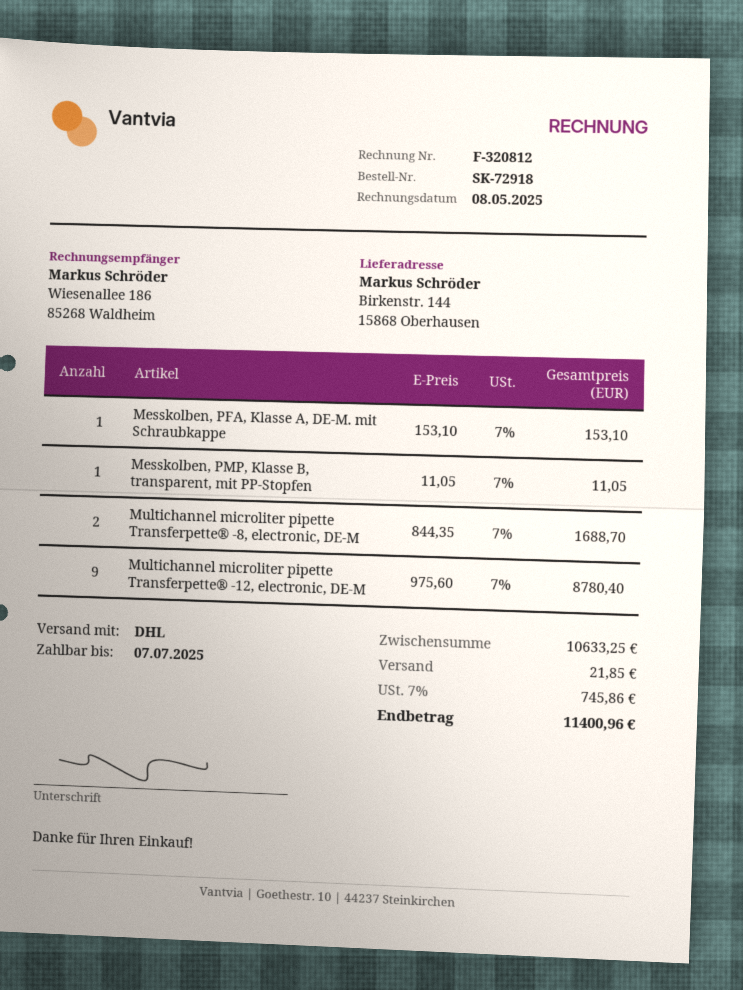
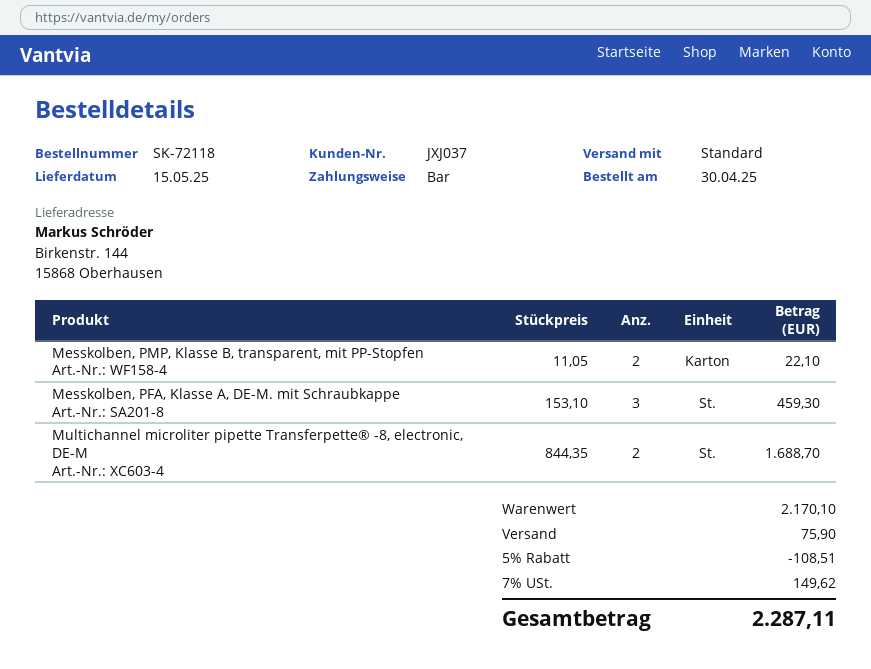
order number: SK-72918 -> SK-72118
shipping method: DHL -> standard
Messkolben, PFA, Klasse A, DE-M. mit Schraubkappe: 1 x 153.10 = 153.10 -> 3 x 153.10 = 459.30
Messkolben, PMP, Klasse B, transparent, mit PP-Stopfen: 1 x 11.05 = 11.05 -> 2 x 11.05 = 22.10
Multichannel microliter pipette Transferpette® -12, electronic, DE-M: 9 x 975.60 = 8780.40 -> none
subtotal: 10633.25 -> 2170.10
discount: none -> 5% = 108.51
shipping: 21.85 -> 75.90
tax: 7% = 745.86 -> 7% = 149.62
total: 11400.96 -> 2287.11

+---+

## Exercise objective
Only the records are wanted, copied exactly, with the pictures dropped.

## Exercise answer
order number: SK-72918 -> SK-72118
shipping method: DHL -> standard
Messkolben, PFA, Klasse A, DE-M. mit Schraubkappe: 1 x 153.10 = 153.10 -> 3 x 153.10 = 459.30
Messkolben, PMP, Klasse B, transparent, mit PP-Stopfen: 1 x 11.05 = 11.05 -> 2 x 11.05 = 22.10
Multichannel microliter pipette Transferpette® -12, electronic, DE-M: 9 x 975.60 = 8780.40 -> none
subtotal: 10633.25 -> 2170.10
discount: none -> 5% = 108.51
shipping: 21.85 -> 75.90
tax: 7% = 745.86 -> 7% = 149.62
total: 11400.96 -> 2287.11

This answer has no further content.